The category of redemption

These are just two of many points where the advancing LGBTQ+ agenda is creating a strange situation in our culture—the travelers are carrying the donkey, as it were. In insisting that each individual’s felt identity is sacrosanct (so long as that identity is LGBTQ+), we have created a situation where the majority must be effaced to protect the fragile feelings of the minority.

As Christians, we have something to offer to this strange situation. Namely, an important concept lacking in our culture’s vocabulary and view of self: redemption. Redemption insists two things at the same time: (1) each person is broken and (2) each person is redeemable. When the LGBTQ+ movement declares certain identities as inherently right, they have removed the need for redemption. In fact, they find the idea that LGBTQ+ people need redemption (like anybody else) as offensive.

But one of the beautiful advantages of redemption is it helps us hold together the ability to be loving to other people who are different from us (since we need redemption to) and to insist that not everything is right, good, and desirable. Rather than trying to please everyone and ending up in chaos, redemption insists that we all have aspects of our identities which need to be redeemed by God.
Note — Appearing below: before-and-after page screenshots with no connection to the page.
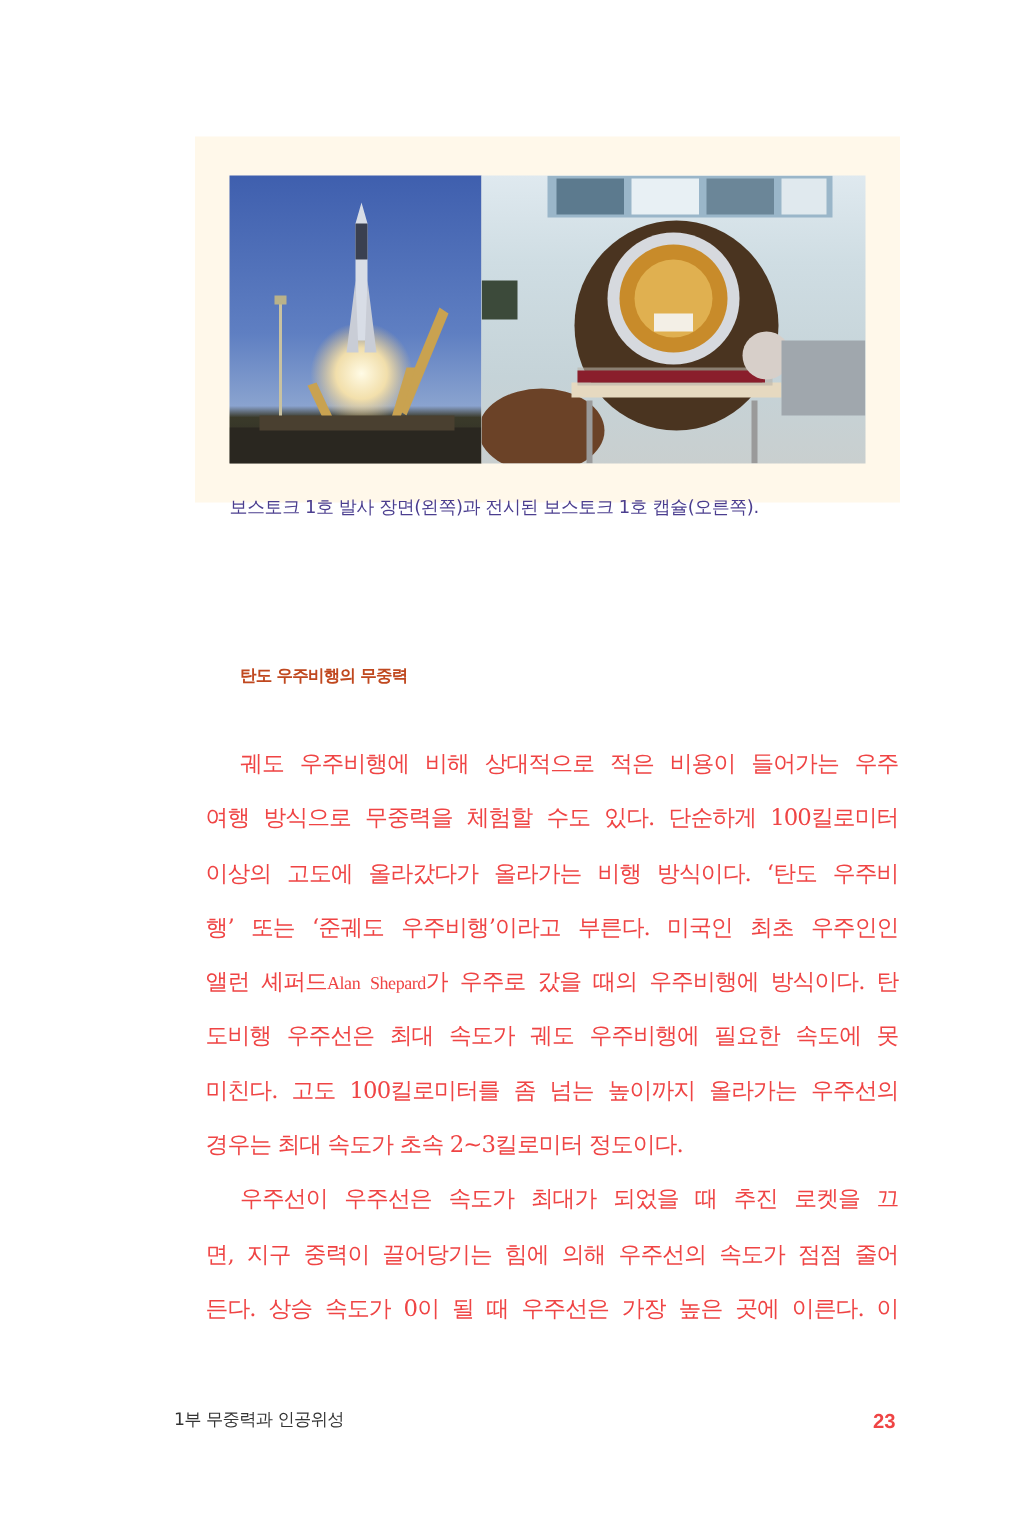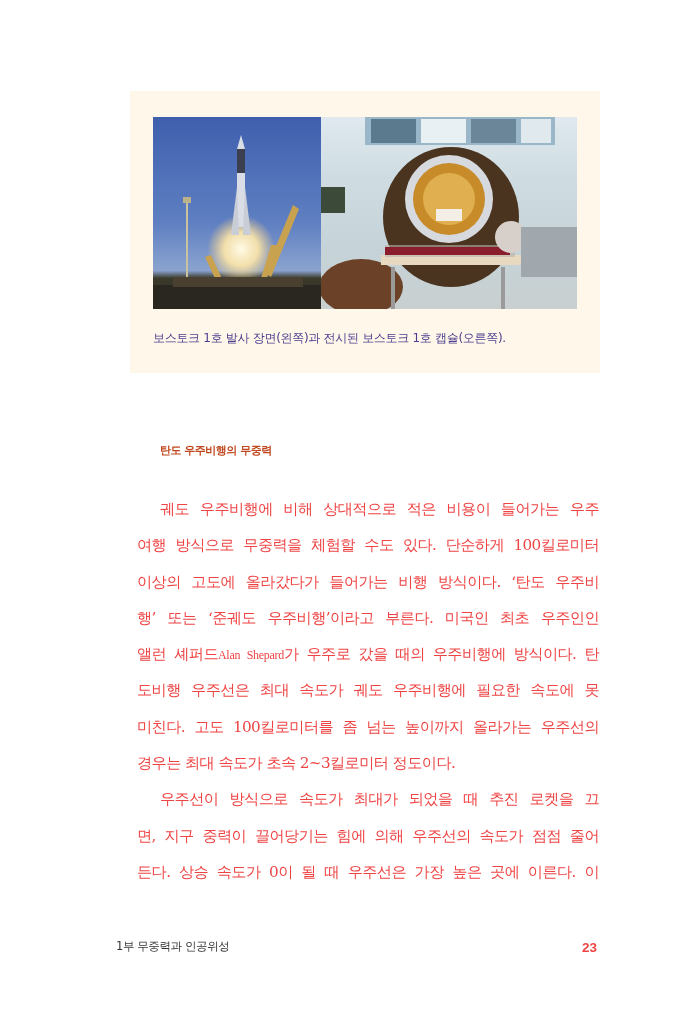--- a/index.html
+++ b/index.html
@@ -1,18 +1,18 @@
 <!DOCTYPE html>
 <html><head>
 <meta charset="utf-8">
 <style>
   html, body { margin:0; padding:0; }
   body { width:688px; height:1024px; background:#ffffff; position:relative; overflow:hidden;
          font-family:"DejaVu Serif", "Liberation Serif", serif; }
-  .figure-box { position:absolute; left:130px; top:91px; width:470px; height:282px; background:#fff8ea; }
+  .figure-box { position:absolute; left:130px; top:91px; width:470px; height:244px; background:#fff8ea; }
   .photos { position:absolute; left:23px; top:26px; width:424px; height:192px; display:flex; }
   .photo-left { width:168px; height:192px; position:relative; overflow:hidden;
     background: linear-gradient(180deg, #3f5fae 0%, #5f7fc2 55%, #8aa3cf 80%, #3a3a2a 84%, #2c2a22 100%); }
   .photo-right { width:256px; height:192px; position:relative; overflow:hidden;
     background: linear-gradient(180deg, #dfe9ef 0%, #cfdde3 30%, #c5d3d8 70%, #c9cfcf 100%); }
   .caption { position:absolute; left:23px; top:239px; font-family:"DejaVu Sans","Liberation Sans",sans-serif;
     font-size:12px; color:#4b3e8f; letter-spacing:-0.3px; }
   .section-title { position:absolute; left:160px; top:443px; font-family:"DejaVu Sans","Liberation Sans",sans-serif;
     font-weight:bold; font-size:11px; color:#c0481f; letter-spacing:-0.5px; }
   .body-text { position:absolute; left:137px; top:498px; width:462px; font-size:15.2px; color:#ef4444; }
@@ -76,25 +76,25 @@
     </div>
   </div>
   <div class="caption">보스토크 1호 발사 장면(왼쪽)과 전시된 보스토크 1호 캡슐(오른쪽).</div>
 </div>
 
 <div class="section-title">탄도 우주비행의 무중력</div>
 
 <div class="body-text">
   <div class="line indent">궤도 우주비행에 비해 상대적으로 적은 비용이 들어가는 우주</div>
   <div class="line">여행 방식으로 무중력을 체험할 수도 있다. 단순하게 100킬로미터</div>
-  <div class="line">이상의 고도에 올라갔다가 들어가는 비행 방식이다. ‘탄도 우주비</div>
+  <div class="line">이상의 고도에 올라갔다가 올라가는 비행 방식이다. ‘탄도 우주비</div>
   <div class="line">행’ 또는 ‘준궤도 우주비행’이라고 부른다. 미국인 최초 우주인인</div>
   <div class="line"><span>앨런 셰퍼드</span><span class="en">Alan Shepard</span><span>가 우주로 갔을 때의 우주비행에 방식이다. 탄</span></div>
   <div class="line">도비행 우주선은 최대 속도가 궤도 우주비행에 필요한 속도에 못</div>
   <div class="line">미친다. 고도 100킬로미터를 좀 넘는 높이까지 올라가는 우주선의</div>
   <div class="line last">경우는 최대 속도가 초속 2~3킬로미터 정도이다.</div>
-  <div class="line indent">우주선이 방식으로 속도가 최대가 되었을 때 추진 로켓을 끄</div>
+  <div class="line indent">우주선이 우주선은 속도가 최대가 되었을 때 추진 로켓을 끄</div>
   <div class="line">면, 지구 중력이 끌어당기는 힘에 의해 우주선의 속도가 점점 줄어</div>
   <div class="line">든다. 상승 속도가 0이 될 때 우주선은 가장 높은 곳에 이른다. 이</div>
 </div>
 
 <div class="footer-left">1부 무중력과 인공위성</div>
 <div class="footer-right">23</div>
 
 </body></html>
Insisting on LGBTQ+ identities as the standard for the good life leads a culture along the strange ride of the opening parable. Something wrong can be found with every version of the ride. Insisting on redemption as the baseline for human identity and society allows space for people to be different while always insisting that each one of our identities needs some amount of overhaul.

And God is able and willing to redeem any identity through Jesus.


[1] This is a mix between a personal translation of the original German and a bit of retelling on my part.

[2] And lest any consider this point sexist, I merely note that at every level of advanced sports with athletes of comparative skill and experience, the issues is with men going to compete in women’s sports, not vice-versa. There are very few sports where female athletes of comparable level can competitively participate against male athletes in a consistent manner.